[What you will do] Look below for the line holding "LINK Frequent pattern mining - market basket analysis" and the line holding "it stands up.". Transcribe exactly those lines and all lines between them, nothing more.

[Material provided]
=-=-=-=-=

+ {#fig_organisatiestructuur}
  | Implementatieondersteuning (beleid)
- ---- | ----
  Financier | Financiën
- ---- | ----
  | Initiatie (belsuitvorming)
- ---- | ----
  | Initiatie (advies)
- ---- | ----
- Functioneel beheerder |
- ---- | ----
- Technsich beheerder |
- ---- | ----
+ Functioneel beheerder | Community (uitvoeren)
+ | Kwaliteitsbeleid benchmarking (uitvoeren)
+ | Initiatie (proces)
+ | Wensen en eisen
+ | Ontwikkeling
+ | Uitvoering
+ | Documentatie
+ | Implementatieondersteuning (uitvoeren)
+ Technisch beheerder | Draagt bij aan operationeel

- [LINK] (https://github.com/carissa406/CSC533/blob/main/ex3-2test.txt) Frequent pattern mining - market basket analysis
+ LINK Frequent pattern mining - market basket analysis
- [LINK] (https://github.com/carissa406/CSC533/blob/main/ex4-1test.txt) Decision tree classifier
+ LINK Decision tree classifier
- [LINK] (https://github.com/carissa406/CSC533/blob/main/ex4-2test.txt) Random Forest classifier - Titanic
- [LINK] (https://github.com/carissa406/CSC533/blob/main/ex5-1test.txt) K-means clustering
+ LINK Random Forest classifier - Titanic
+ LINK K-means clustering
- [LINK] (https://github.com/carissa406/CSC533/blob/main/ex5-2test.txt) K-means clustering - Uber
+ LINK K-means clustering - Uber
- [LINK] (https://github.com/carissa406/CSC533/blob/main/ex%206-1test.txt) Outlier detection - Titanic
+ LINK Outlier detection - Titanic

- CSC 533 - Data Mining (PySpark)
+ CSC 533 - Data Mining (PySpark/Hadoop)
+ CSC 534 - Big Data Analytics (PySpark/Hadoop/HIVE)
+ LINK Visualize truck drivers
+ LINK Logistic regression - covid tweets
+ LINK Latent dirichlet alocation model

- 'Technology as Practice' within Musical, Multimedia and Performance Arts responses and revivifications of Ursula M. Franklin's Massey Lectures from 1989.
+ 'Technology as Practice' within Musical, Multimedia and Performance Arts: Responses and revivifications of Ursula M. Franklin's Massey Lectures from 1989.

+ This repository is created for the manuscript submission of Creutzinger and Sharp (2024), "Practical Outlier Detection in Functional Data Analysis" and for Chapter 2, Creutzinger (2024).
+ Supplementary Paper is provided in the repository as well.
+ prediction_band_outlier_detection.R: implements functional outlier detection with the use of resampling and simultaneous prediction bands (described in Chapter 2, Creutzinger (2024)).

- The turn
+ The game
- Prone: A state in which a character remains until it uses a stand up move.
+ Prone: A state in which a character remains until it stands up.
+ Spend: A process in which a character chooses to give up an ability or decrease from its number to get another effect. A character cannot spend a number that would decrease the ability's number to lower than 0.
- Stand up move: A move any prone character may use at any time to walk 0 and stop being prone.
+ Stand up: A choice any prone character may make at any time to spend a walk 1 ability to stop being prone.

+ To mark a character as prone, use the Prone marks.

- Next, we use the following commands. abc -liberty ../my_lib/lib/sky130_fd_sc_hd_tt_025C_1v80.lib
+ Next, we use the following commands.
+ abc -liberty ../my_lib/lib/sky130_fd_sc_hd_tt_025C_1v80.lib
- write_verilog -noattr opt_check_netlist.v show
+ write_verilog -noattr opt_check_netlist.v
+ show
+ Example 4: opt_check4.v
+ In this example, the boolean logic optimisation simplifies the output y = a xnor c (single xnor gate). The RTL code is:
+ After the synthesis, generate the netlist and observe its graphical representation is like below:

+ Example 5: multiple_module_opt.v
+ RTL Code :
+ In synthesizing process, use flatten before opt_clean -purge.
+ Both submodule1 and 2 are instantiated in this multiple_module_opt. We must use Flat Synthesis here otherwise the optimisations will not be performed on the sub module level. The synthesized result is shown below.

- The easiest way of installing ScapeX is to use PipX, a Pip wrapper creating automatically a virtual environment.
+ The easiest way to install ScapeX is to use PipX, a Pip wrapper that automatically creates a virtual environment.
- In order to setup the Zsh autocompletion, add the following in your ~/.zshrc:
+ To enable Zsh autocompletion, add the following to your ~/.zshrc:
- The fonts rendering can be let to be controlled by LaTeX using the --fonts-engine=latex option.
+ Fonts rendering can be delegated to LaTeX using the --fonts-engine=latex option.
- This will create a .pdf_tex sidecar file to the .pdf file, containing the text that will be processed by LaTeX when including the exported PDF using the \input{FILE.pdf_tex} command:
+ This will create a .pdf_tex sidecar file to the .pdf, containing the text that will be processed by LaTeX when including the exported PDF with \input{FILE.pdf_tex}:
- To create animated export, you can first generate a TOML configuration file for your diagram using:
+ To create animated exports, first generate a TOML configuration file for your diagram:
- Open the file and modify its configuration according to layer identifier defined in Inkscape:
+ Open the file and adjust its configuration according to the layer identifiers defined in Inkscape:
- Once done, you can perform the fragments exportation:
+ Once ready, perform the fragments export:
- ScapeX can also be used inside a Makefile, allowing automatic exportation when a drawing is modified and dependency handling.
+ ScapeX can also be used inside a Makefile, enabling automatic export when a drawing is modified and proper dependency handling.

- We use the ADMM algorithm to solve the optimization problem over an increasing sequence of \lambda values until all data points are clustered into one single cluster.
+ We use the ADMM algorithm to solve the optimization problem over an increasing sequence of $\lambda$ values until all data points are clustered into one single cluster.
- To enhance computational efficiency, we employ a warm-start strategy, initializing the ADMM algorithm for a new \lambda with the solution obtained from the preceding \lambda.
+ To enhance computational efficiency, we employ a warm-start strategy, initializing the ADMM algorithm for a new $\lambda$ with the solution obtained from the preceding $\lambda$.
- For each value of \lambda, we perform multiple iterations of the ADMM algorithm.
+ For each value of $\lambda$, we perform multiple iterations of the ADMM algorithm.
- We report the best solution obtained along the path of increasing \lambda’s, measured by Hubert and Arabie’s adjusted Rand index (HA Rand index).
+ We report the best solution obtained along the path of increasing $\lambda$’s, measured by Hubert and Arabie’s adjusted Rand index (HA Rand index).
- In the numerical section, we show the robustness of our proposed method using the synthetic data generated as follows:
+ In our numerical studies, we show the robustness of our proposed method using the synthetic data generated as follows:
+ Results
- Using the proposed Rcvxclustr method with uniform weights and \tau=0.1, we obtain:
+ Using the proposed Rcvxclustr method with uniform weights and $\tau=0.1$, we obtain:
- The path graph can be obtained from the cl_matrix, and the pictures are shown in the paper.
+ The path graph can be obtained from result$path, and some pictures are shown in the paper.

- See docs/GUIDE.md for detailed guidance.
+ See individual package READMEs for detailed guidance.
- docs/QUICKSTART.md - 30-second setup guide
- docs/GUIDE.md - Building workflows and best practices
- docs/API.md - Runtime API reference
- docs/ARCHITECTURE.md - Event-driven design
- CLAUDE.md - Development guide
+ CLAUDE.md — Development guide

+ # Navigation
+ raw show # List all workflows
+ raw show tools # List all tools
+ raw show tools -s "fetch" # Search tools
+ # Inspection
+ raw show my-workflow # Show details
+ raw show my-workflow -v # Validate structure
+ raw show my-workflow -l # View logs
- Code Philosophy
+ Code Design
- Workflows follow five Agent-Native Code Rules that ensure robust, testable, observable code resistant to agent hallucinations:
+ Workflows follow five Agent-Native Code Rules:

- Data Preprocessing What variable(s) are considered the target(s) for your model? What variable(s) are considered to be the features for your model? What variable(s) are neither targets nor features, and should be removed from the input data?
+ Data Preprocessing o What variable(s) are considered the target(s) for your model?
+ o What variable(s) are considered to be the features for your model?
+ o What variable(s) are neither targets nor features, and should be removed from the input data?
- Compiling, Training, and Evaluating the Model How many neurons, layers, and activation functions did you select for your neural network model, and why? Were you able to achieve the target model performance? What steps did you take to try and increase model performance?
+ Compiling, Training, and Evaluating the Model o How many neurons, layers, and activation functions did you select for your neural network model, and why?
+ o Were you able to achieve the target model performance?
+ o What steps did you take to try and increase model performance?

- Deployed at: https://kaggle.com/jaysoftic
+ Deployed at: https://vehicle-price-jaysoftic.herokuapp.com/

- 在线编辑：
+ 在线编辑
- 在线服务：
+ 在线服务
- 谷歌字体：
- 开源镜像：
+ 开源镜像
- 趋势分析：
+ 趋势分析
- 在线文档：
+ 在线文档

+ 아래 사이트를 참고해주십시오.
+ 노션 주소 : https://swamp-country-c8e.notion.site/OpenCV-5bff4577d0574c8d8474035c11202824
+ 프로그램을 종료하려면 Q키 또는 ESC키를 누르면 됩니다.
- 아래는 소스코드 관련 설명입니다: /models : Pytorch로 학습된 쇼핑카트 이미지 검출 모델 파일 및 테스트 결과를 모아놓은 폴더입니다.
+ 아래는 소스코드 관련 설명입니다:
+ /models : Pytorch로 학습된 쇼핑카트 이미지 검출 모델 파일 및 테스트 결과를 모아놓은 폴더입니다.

=-=-=-=-=

[Exercise result]
+ LINK Frequent pattern mining - market basket analysis
- [LINK] (https://github.com/carissa406/CSC533/blob/main/ex4-1test.txt) Decision tree classifier
+ LINK Decision tree classifier
- [LINK] (https://github.com/carissa406/CSC533/blob/main/ex4-2test.txt) Random Forest classifier - Titanic
- [LINK] (https://github.com/carissa406/CSC533/blob/main/ex5-1test.txt) K-means clustering
+ LINK Random Forest classifier - Titanic
+ LINK K-means clustering
- [LINK] (https://github.com/carissa406/CSC533/blob/main/ex5-2test.txt) K-means clustering - Uber
+ LINK K-means clustering - Uber
- [LINK] (https://github.com/carissa406/CSC533/blob/main/ex%206-1test.txt) Outlier detection - Titanic
+ LINK Outlier detection - Titanic

- CSC 533 - Data Mining (PySpark)
+ CSC 533 - Data Mining (PySpark/Hadoop)
+ CSC 534 - Big Data Analytics (PySpark/Hadoop/HIVE)
+ LINK Visualize truck drivers
+ LINK Logistic regression - covid tweets
+ LINK Latent dirichlet alocation model

- 'Technology as Practice' within Musical, Multimedia and Performance Arts responses and revivifications of Ursula M. Franklin's Massey Lectures from 1989.
+ 'Technology as Practice' within Musical, Multimedia and Performance Arts: Responses and revivifications of Ursula M. Franklin's Massey Lectures from 1989.

+ This repository is created for the manuscript submission of Creutzinger and Sharp (2024), "Practical Outlier Detection in Functional Data Analysis" and for Chapter 2, Creutzinger (2024).
+ Supplementary Paper is provided in the repository as well.
+ prediction_band_outlier_detection.R: implements functional outlier detection with the use of resampling and simultaneous prediction bands (described in Chapter 2, Creutzinger (2024)).

- The turn
+ The game
- Prone: A state in which a character remains until it uses a stand up move.
+ Prone: A state in which a character remains until it stands up.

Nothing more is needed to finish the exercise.